Lors de la construction de la tour, l'on avait éprouvé le besoin de démolir deux maisons nécessaires à l'accroissement du cimetière et à l'empattement de cette tour. MM. de Matignon et de la Prévalaye, desquels ces bâtiments dépendaient, consentirent à ce que désiraient les trésoriers de l'église. Le 6 décembre 1682, une délibération autorisa le seigneur de la Prévalaye, conseiller au Parlement de Bretagne, possesseur du fief de Matignon, en reconnaissance de cette concession, à poser les écussons de ses armes, un contre un des piliers de la tour (on y voit encore son empreinte); un autre au haut de la vitre du pignon ouest de l'église; deux autres enfin sur le portail. — Toutefois, il était bien stipulé que cela ne pouvait donner au sieur de la Prévalaye droit de seigneurie en l'église, le seul seigneur, comme nous venons de le dire, étant le roi.

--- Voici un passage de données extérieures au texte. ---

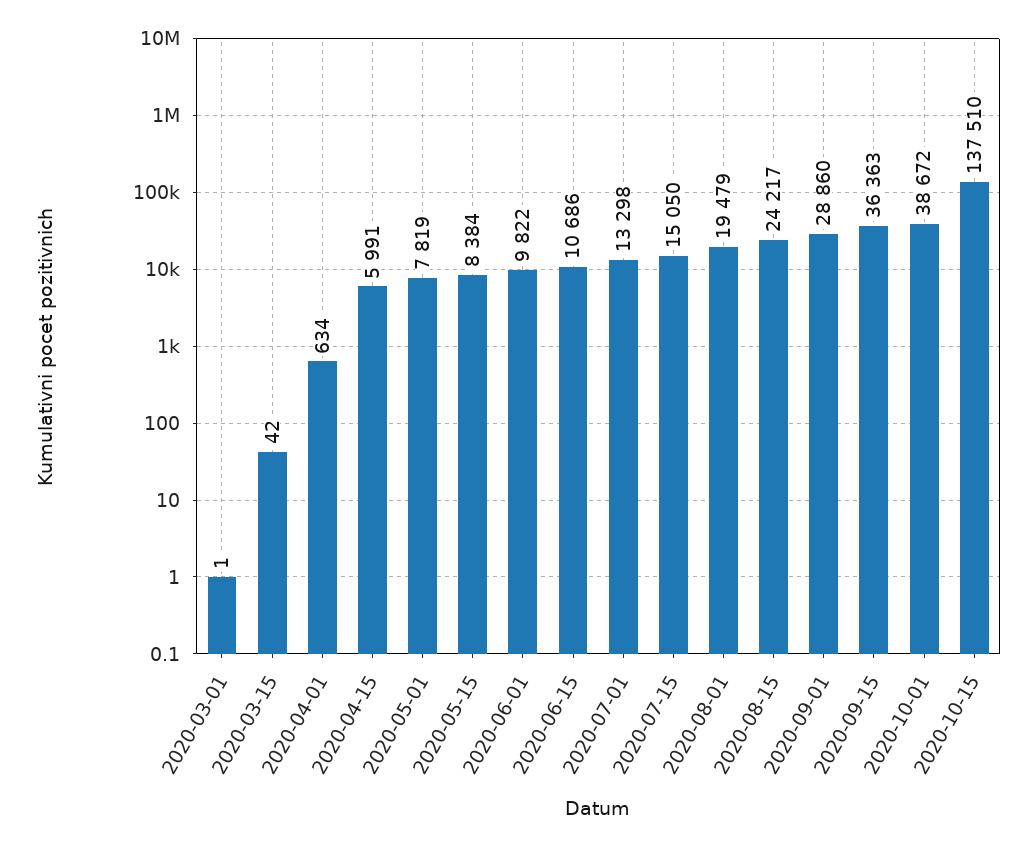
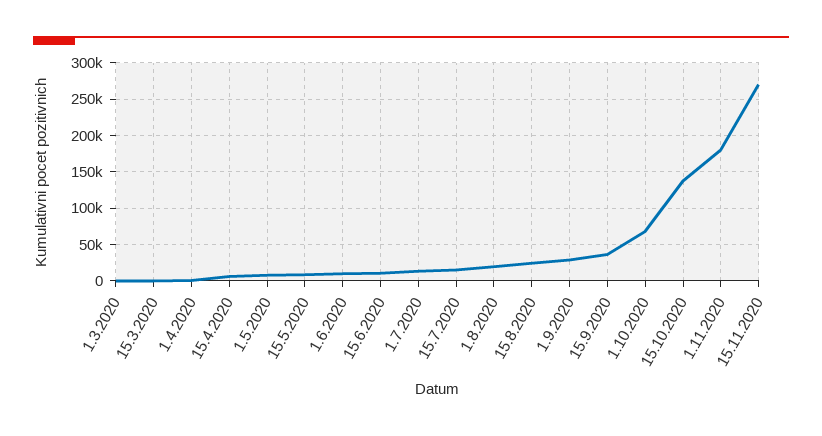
2020-10-01: 38672 -> 70000
1.11.2020: none -> 180000
15.11.2020: none -> 270000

Saint-Germain est aujourd'hui l'une des plus riches paroisses de la ville. — L'on y voit quelques bons tableaux; une statue de sainte Anne, due au ciseau de Gourdel; une autre de saint Roch, par Molcheneht ; enfin, un charmant reliquaire, bois et or, sculpture de Barré. Son jeu d'orgues, dit 32 pieds, est le meilleur de la ville.

Notes :
(1) Les vitraux ayant été brisés pendant la Révolution, on a réuni, plus tard, tous les fragments encore debout, pour reformer cette vitre, qui était la moins endommagée. Par endroits les sujets ont été assez heureusement rapprochés, notamment dans les travées supérieures ; mais la plus grande partie n'offre qu'un confusion. Telle qu'elle est cependant, cette restauration a le mérite d une précieuse conservation de vitraux admirables de nuances.
(2) Cette vitre portait le nom de « Vitre de l'Apocalypse. »
(3) On voit aujourd'hui ces armes dans la vitre derrière le grand autel, au bas, derrière un vase m bois peint.
(4) Manuscrits appartenant à M. Vatar, bibliothécaire.
(5) Cette construction et cette date nous aideront à établir que les bas-côtes nord lui sont antérieurs. En effet, on voit à la simple inspection de ceux-ci, et notamment par la dernière fenêtre à l'ouest, que c'est la muraille de la tour qui a pénétré les bas-côtés, et non les bas côtés qui ont pénétré la muraille de la tour. Les moulures de cette fenêtre sont pour ainsi dire perdues dans celle-ci ; et si elle eût été postérieure à la tour, on eût, ne fût-ce que pour la symétrie, laissé quelque espaces entre l'angle rentrant et le corps de la fenêtre.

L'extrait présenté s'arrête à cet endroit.